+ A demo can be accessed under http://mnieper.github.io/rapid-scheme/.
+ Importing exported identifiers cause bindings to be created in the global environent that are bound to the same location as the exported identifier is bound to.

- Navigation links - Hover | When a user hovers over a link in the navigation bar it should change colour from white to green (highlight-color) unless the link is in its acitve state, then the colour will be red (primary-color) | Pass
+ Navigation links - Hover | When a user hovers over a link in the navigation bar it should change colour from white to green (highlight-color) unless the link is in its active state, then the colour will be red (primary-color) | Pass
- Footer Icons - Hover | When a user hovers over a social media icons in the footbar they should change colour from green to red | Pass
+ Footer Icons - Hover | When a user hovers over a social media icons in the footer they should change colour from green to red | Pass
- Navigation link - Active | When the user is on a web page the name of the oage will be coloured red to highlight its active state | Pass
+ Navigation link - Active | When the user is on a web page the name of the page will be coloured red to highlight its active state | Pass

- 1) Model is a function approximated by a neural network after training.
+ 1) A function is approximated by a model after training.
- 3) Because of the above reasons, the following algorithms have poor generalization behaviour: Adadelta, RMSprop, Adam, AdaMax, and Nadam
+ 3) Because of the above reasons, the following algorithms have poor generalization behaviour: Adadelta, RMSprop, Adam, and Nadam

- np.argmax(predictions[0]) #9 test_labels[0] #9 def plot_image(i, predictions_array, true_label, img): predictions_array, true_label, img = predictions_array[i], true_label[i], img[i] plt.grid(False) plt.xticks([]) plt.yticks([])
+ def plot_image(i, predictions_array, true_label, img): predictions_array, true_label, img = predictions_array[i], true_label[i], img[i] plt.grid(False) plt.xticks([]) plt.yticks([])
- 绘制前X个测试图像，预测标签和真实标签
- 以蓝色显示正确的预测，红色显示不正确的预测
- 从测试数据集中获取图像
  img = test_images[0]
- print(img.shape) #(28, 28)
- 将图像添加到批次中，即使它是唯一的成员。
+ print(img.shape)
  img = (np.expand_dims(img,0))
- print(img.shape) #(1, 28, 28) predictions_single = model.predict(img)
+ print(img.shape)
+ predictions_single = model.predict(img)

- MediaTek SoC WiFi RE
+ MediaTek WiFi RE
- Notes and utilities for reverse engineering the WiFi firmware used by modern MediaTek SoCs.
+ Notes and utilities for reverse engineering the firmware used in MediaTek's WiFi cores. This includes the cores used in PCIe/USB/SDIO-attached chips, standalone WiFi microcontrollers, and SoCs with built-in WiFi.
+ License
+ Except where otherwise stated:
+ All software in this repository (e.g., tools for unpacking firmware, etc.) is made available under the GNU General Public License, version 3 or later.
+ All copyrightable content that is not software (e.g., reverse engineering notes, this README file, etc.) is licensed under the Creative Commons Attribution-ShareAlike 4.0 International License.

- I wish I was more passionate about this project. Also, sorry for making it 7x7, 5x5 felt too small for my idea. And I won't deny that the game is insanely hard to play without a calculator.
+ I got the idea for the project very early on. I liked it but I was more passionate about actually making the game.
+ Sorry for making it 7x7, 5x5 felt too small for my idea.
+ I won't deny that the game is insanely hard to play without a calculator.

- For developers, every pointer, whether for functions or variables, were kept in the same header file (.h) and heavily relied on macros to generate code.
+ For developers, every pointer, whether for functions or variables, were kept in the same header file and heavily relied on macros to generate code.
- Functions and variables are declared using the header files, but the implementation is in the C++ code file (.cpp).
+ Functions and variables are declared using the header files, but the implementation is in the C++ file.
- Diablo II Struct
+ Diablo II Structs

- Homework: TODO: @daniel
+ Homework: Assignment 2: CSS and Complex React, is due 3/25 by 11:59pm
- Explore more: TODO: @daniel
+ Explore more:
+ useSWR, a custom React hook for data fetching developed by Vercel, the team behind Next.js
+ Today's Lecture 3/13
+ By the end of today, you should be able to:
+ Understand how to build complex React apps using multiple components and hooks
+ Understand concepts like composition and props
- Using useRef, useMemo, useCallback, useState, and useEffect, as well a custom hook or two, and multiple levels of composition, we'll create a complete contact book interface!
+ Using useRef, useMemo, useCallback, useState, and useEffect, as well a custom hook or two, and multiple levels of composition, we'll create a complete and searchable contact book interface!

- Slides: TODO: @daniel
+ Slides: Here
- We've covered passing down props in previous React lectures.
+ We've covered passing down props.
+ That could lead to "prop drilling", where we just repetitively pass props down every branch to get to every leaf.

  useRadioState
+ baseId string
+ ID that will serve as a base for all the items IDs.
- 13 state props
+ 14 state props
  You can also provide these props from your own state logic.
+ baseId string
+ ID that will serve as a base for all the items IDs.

TASK BRIEF:
All of the records above are to be set down again exactly.

EXERCISE ANSWER:
+ A demo can be accessed under http://mnieper.github.io/rapid-scheme/.
+ Importing exported identifiers cause bindings to be created in the global environent that are bound to the same location as the exported identifier is bound to.

- Navigation links - Hover | When a user hovers over a link in the navigation bar it should change colour from white to green (highlight-color) unless the link is in its acitve state, then the colour will be red (primary-color) | Pass
+ Navigation links - Hover | When a user hovers over a link in the navigation bar it should change colour from white to green (highlight-color) unless the link is in its active state, then the colour will be red (primary-color) | Pass
- Footer Icons - Hover | When a user hovers over a social media icons in the footbar they should change colour from green to red | Pass
+ Footer Icons - Hover | When a user hovers over a social media icons in the footer they should change colour from green to red | Pass
- Navigation link - Active | When the user is on a web page the name of the oage will be coloured red to highlight its active state | Pass
+ Navigation link - Active | When the user is on a web page the name of the page will be coloured red to highlight its active state | Pass

- 1) Model is a function approximated by a neural network after training.
+ 1) A function is approximated by a model after training.
- 3) Because of the above reasons, the following algorithms have poor generalization behaviour: Adadelta, RMSprop, Adam, AdaMax, and Nadam
+ 3) Because of the above reasons, the following algorithms have poor generalization behaviour: Adadelta, RMSprop, Adam, and Nadam

- np.argmax(predictions[0]) #9 test_labels[0] #9 def plot_image(i, predictions_array, true_label, img): predictions_array, true_label, img = predictions_array[i], true_label[i], img[i] plt.grid(False) plt.xticks([]) plt.yticks([])
+ def plot_image(i, predictions_array, true_label, img): predictions_array, true_label, img = predictions_array[i], true_label[i], img[i] plt.grid(False) plt.xticks([]) plt.yticks([])
- 绘制前X个测试图像，预测标签和真实标签
- 以蓝色显示正确的预测，红色显示不正确的预测
- 从测试数据集中获取图像
  img = test_images[0]
- print(img.shape) #(28, 28)
- 将图像添加到批次中，即使它是唯一的成员。
+ print(img.shape)
  img = (np.expand_dims(img,0))
- print(img.shape) #(1, 28, 28) predictions_single = model.predict(img)
+ print(img.shape)
+ predictions_single = model.predict(img)

- MediaTek SoC WiFi RE
+ MediaTek WiFi RE
- Notes and utilities for reverse engineering the WiFi firmware used by modern MediaTek SoCs.
+ Notes and utilities for reverse engineering the firmware used in MediaTek's WiFi cores. This includes the cores used in PCIe/USB/SDIO-attached chips, standalone WiFi microcontrollers, and SoCs with built-in WiFi.
+ License
+ Except where otherwise stated:
+ All software in this repository (e.g., tools for unpacking firmware, etc.) is made available under the GNU General Public License, version 3 or later.
+ All copyrightable content that is not software (e.g., reverse engineering notes, this README file, etc.) is licensed under the Creative Commons Attribution-ShareAlike 4.0 International License.

- I wish I was more passionate about this project. Also, sorry for making it 7x7, 5x5 felt too small for my idea. And I won't deny that the game is insanely hard to play without a calculator.
+ I got the idea for the project very early on. I liked it but I was more passionate about actually making the game.
+ Sorry for making it 7x7, 5x5 felt too small for my idea.
+ I won't deny that the game is insanely hard to play without a calculator.

- For developers, every pointer, whether for functions or variables, were kept in the same header file (.h) and heavily relied on macros to generate code.
+ For developers, every pointer, whether for functions or variables, were kept in the same header file and heavily relied on macros to generate code.
- Functions and variables are declared using the header files, but the implementation is in the C++ code file (.cpp).
+ Functions and variables are declared using the header files, but the implementation is in the C++ file.
- Diablo II Struct
+ Diablo II Structs

- Homework: TODO: @daniel
+ Homework: Assignment 2: CSS and Complex React, is due 3/25 by 11:59pm
- Explore more: TODO: @daniel
+ Explore more:
+ useSWR, a custom React hook for data fetching developed by Vercel, the team behind Next.js
+ Today's Lecture 3/13
+ By the end of today, you should be able to:
+ Understand how to build complex React apps using multiple components and hooks
+ Understand concepts like composition and props
- Using useRef, useMemo, useCallback, useState, and useEffect, as well a custom hook or two, and multiple levels of composition, we'll create a complete contact book interface!
+ Using useRef, useMemo, useCallback, useState, and useEffect, as well a custom hook or two, and multiple levels of composition, we'll create a complete and searchable contact book interface!

- Slides: TODO: @daniel
+ Slides: Here
- We've covered passing down props in previous React lectures.
+ We've covered passing down props.
+ That could lead to "prop drilling", where we just repetitively pass props down every branch to get to every leaf.

  useRadioState
+ baseId string
+ ID that will serve as a base for all the items IDs.
- 13 state props
+ 14 state props
  You can also provide these props from your own state logic.
+ baseId string
+ ID that will serve as a base for all the items IDs.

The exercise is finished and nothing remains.